We can play basketball, running, swimming.


MICHAEL MOORE: Wait a minute.

What do you mean swimming?

You can swim to the other side?

That is not allowed.

From another side, you can swim here, you cannot

swim from here to another side.

Because they call escape.

You're in prison for murder?


You killed somebody?


MICHAEL MOORE: I can't help but notice

that right behind you are a whole bunch

of very sharp knives.



MICHAEL MOORE: Nobody here is worried about that, or?

No. No.

MICHAEL MOORE: No should I be worried about that?


MICHAEL MOORE: You're not worried about it.

I'm not worried about it.

I love this.


If I could get one of these to take home,

I would have to ketchup up on everything.

That is like the cool-- look at it.

It's still going.

On the weekend, it's four guards at work,

and in another building.

That's it?

Yeah, that's it.

And how many of you are there here?


-115? -Yeah.

-And four guards? -Yeah.


Warden, where's the punishment?

Where is the punishment?

The main idea is we're just supposed

to take away their freedom.

That's the only punishment we're actually giving them.

They miss their family.

They miss their friends.

Right, right.

But also, I think, and I hope, when you speak to them,

they will also feel that we're trying to help

them back to the same society.

You know, this is gonna be very hard for Americans

to see this-- This looks very strange-- to understand

why you're doing it, why you do your prison system this way.

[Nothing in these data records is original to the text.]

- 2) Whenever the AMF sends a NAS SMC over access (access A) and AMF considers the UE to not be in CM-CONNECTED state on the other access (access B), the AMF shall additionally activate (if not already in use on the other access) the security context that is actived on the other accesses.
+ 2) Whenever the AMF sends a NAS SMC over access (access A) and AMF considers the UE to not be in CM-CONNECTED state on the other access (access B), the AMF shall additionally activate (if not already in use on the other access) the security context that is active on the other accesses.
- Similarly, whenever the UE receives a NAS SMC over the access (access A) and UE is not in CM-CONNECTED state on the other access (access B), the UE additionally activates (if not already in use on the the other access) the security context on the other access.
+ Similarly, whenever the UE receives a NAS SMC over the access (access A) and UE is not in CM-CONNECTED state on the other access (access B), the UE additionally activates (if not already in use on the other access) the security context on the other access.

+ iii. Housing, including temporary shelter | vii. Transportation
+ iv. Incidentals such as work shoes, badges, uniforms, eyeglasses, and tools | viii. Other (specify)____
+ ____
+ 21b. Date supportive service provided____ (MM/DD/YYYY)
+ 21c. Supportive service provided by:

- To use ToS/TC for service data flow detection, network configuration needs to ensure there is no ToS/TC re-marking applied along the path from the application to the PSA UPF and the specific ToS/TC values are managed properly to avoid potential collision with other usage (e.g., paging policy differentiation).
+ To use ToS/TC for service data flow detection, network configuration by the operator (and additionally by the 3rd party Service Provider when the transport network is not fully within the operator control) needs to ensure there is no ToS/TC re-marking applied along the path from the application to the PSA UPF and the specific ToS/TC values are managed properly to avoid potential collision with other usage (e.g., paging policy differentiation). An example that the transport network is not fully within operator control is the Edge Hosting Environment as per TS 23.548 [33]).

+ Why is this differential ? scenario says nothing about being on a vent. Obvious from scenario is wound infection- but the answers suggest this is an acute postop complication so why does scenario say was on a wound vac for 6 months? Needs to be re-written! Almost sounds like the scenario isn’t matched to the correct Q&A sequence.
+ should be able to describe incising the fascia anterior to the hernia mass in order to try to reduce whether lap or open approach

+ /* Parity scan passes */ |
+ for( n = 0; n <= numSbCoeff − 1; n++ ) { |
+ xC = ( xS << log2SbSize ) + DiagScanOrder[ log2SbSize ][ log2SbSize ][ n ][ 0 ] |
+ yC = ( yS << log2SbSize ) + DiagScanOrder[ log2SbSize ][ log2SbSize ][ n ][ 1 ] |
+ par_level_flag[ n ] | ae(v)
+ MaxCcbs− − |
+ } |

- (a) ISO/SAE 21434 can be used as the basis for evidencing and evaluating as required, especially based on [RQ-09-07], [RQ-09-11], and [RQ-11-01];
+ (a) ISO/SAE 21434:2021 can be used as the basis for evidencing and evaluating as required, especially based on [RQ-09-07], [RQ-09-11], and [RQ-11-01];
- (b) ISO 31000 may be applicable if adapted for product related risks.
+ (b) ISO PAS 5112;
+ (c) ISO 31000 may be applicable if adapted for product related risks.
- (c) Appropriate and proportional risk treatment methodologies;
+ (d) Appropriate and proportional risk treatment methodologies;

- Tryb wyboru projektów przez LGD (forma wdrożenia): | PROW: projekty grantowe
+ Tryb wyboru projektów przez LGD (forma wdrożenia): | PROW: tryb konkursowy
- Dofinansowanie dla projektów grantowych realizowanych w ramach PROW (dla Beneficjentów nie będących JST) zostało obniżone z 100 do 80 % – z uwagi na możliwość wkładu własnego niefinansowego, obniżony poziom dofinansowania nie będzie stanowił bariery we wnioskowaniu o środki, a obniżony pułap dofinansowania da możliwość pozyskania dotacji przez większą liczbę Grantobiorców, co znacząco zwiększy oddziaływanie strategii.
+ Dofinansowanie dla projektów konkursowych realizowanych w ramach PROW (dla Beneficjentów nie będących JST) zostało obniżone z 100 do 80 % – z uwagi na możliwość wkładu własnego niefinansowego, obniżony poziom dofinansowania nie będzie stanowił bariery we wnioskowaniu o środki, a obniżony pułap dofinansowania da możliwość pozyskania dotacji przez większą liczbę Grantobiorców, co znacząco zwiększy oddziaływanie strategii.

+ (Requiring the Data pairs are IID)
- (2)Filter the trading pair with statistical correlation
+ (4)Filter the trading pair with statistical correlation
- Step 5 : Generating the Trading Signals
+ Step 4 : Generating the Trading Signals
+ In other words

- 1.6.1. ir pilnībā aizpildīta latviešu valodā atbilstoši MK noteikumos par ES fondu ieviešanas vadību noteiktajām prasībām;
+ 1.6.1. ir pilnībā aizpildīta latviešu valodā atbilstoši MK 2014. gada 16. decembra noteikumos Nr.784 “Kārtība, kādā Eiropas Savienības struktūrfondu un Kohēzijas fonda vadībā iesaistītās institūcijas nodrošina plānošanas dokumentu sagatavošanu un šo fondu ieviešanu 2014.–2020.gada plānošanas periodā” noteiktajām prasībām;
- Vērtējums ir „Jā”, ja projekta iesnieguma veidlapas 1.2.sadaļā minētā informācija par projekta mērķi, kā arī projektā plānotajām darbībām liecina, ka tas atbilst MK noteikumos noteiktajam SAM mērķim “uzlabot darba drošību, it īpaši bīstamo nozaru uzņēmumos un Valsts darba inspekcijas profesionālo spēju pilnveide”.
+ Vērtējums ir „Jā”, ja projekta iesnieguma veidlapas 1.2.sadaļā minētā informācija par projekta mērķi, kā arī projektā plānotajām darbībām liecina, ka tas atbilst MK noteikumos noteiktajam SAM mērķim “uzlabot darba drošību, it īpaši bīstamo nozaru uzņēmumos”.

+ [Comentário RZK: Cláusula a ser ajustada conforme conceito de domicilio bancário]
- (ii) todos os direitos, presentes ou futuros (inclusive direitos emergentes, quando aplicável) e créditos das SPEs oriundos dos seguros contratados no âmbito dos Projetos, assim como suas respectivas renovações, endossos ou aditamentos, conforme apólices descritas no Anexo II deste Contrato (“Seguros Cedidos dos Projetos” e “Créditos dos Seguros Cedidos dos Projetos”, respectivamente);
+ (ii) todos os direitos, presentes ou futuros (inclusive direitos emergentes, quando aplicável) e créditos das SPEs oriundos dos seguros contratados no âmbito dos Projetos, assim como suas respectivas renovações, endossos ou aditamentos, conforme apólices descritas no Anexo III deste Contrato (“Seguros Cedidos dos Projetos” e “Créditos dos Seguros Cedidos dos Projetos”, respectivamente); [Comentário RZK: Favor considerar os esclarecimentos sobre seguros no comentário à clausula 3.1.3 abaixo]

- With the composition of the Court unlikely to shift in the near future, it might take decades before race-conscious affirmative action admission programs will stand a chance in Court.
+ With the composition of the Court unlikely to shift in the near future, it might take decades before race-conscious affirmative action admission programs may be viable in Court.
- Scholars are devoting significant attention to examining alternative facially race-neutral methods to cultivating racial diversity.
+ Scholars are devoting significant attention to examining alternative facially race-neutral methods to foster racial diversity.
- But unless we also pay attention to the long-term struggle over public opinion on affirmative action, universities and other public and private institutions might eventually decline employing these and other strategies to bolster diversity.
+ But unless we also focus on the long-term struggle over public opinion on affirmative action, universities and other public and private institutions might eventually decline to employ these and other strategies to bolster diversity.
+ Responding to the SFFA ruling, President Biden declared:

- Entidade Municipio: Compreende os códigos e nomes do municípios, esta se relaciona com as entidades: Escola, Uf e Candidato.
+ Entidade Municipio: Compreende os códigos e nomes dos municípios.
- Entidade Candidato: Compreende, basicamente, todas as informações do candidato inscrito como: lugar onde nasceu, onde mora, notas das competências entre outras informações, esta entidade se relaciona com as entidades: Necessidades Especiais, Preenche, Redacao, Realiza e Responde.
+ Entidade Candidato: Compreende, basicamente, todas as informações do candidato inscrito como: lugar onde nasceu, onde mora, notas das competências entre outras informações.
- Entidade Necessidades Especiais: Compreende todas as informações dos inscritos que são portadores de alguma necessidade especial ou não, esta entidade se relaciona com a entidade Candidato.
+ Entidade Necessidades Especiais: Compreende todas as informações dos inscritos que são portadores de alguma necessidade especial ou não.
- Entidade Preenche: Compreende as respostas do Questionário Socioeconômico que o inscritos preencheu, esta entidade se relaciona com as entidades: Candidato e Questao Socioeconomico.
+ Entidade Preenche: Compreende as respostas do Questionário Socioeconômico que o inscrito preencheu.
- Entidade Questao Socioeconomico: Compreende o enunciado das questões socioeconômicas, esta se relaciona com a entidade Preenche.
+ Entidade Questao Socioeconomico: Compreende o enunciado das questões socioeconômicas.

We have to show more love and affection for each other,

to take care of each other in another way.

This is the way.

This is a sense of life, you know?

MICHAEL MOORE: If we showed a little

more love, and affection, and kindness toward each other.

Yeah, yeah.

This is the way.

And this is so important.

So important.


MICHAEL MOORE (VOICEOVER): The US has one of the highest

recidivism rates in the world.

Nearly 80% of prisoners are rearrested within five years.

Norway has one of the lowest at 20%.

And that was something I was claiming for the USA.

Of course, I was visiting a model prison,

a place for inmates who were being rewarded

for their good behavior.

I said it wasn't fair to show the American public

their nicest place.

I wanted to see a maximum security facility.

And that's where I went.

When the prison first opened in 2010,

the guards wanted to send a strong message

to the new inmates.

So they made this orientation video.

There comes a time when we hear the siren call, when the world

must come together as one.

There are people dying, and it's time to lend a hand.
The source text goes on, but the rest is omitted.